◆ **Exercise aim**: Give the records again in full, exactly as written.

Extracted records:
+ + + + + + +
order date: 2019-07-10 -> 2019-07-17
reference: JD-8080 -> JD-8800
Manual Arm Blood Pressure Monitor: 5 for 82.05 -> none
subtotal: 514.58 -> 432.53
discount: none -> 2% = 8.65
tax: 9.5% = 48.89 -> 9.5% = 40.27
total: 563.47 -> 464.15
+ + + + + + +
◆ **Finished task**:
order date: 2019-07-10 -> 2019-07-17
reference: JD-8080 -> JD-8800
Manual Arm Blood Pressure Monitor: 5 for 82.05 -> none
subtotal: 514.58 -> 432.53
discount: none -> 2% = 8.65
tax: 9.5% = 48.89 -> 9.5% = 40.27
total: 563.47 -> 464.15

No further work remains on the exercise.